Now would seem to be the perfect time to try cloud seeding again.
It should be noted that cloud seeding works only under the right circumstances. The temperature needs to be below 23 degrees, the clouds need to have plenty of supercooled water and the wind needs to be blowing toward the mountains.
The cloud seeding equipment — either on the ground or mounted on an airplane — releases silver oxide that helps the water to crystalize and fall as snow.
Idaho, which has had a successful cloud seeding program for 20 years, has boosted the snowpack in four river basins by 10% to 12%. That in turn boosted the state’s river flows by 1.24 million acre-feet. In Oregon, that would be the equivalent of three additional Detroit Lakes.
It costs Idaho $3.22 for each acre-foot of water the cloud seeding generates — a bargain by any measure.
This is not smoke and mirrors.
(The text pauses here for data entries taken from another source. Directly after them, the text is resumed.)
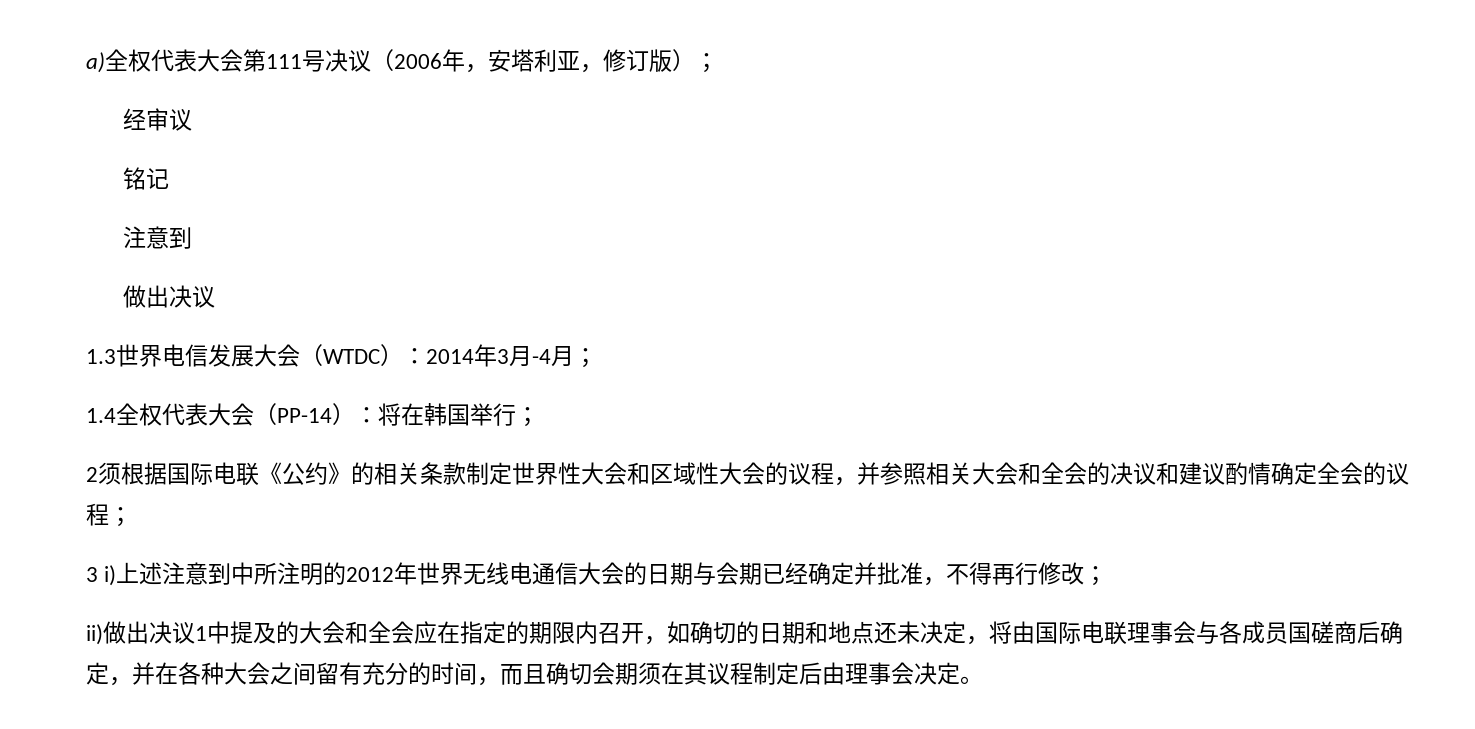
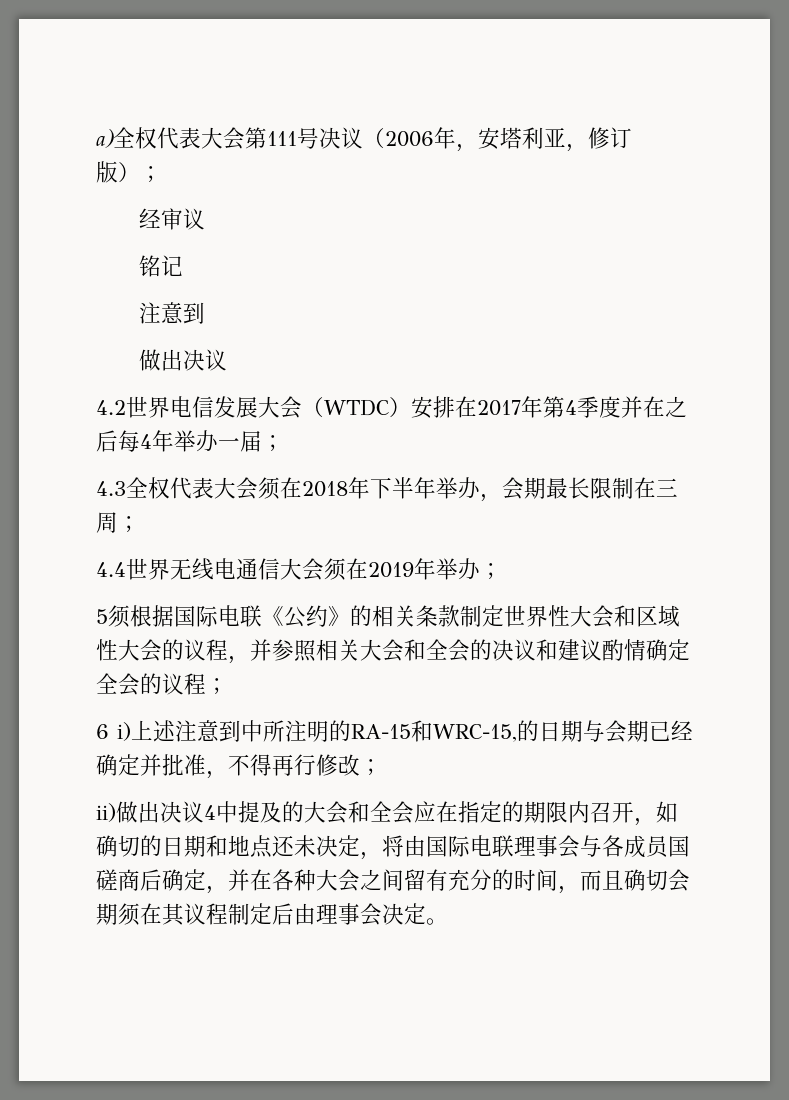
- 1.3世界电信发展大会（WTDC）：2014年3月-4月；
- 1.4全权代表大会（PP-14）：将在韩国举行；
- 2须根据国际电联《公约》的相关条款制定世界性大会和区域性大会的议程，并参照相关大会和全会的决议和建议酌情确定全会的议程；
+ 4.2世界电信发展大会（WTDC）安排在2017年第4季度并在之后每4年举办一届；
+ 4.3全权代表大会须在2018年下半年举办，会期最长限制在三周；
+ 4.4世界无线电通信大会须在2019年举办；
+ 5须根据国际电联《公约》的相关条款制定世界性大会和区域性大会的议程，并参照相关大会和全会的决议和建议酌情确定全会的议程；
- 3 i)上述注意到中所注明的2012年世界无线电通信大会的日期与会期已经确定并批准，不得再行修改；
+ 6 i)上述注意到中所注明的RA-15和WRC-15,的日期与会期已经确定并批准，不得再行修改；
- ii)做出决议1中提及的大会和全会应在指定的期限内召开，如确切的日期和地点还未决定，将由国际电联理事会与各成员国磋商后确定，并在各种大会之间留有充分的时间，而且确切会期须在其议程制定后由理事会决定。
+ ii)做出决议4中提及的大会和全会应在指定的期限内召开，如确切的日期和地点还未决定，将由国际电联理事会与各成员国磋商后确定，并在各种大会之间留有充分的时间，而且确切会期须在其议程制定后由理事会决定。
Idaho’s experience with cloud seeding has been verified by the National Center for Atmospheric Research. In addition to generating more mountain snowpack, other new technology is in the works that could boost rainfall by 25% to 30%.
We’re not atmospheric scientists, but it has been shown that, under the right circumstances, cloud seeding works.
It would be appropriate for researchers to give this technology a close look and, if possible, put it work for the people of Oregon.
They would be foolish not to.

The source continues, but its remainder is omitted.